_Entries provided_
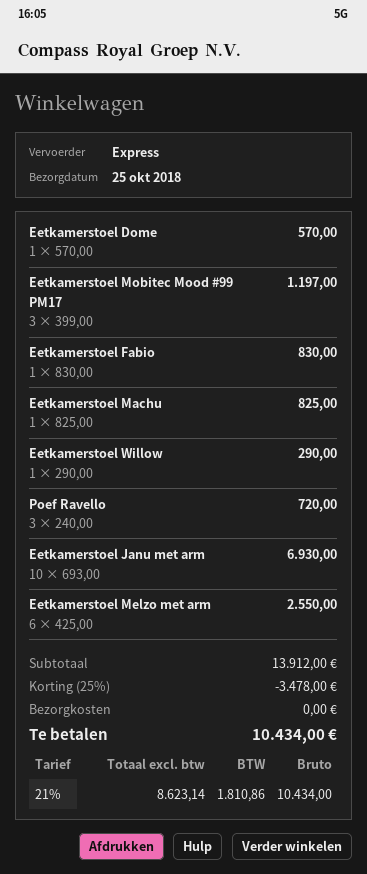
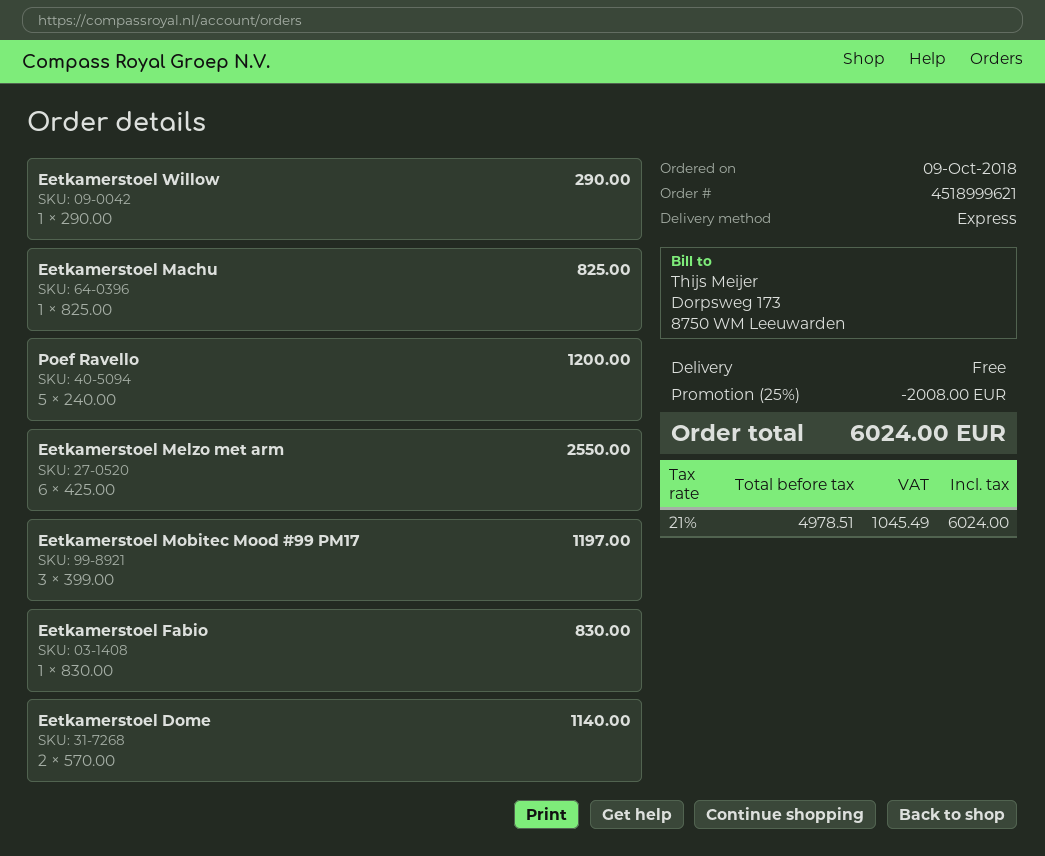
Eetkamerstoel Dome: 1 x 570.00 = 570.00 -> 2 x 570.00 = 1140.00
Poef Ravello: 3 x 240.00 = 720.00 -> 5 x 240.00 = 1200.00
Eetkamerstoel Janu met arm: 10 x 693.00 = 6930.00 -> none
discount: 25% = 3478.00 -> 25% = 2008.00
net: 8623.14 -> 4978.51
tax: 21% = 1810.86 -> 21% = 1045.49
total: 10434.00 -> 6024.00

_Your instructions_
Throughout the material, how many lines contain the string "Eetkamerstoel"? Answer with the number alone.

_Exercise solution_
2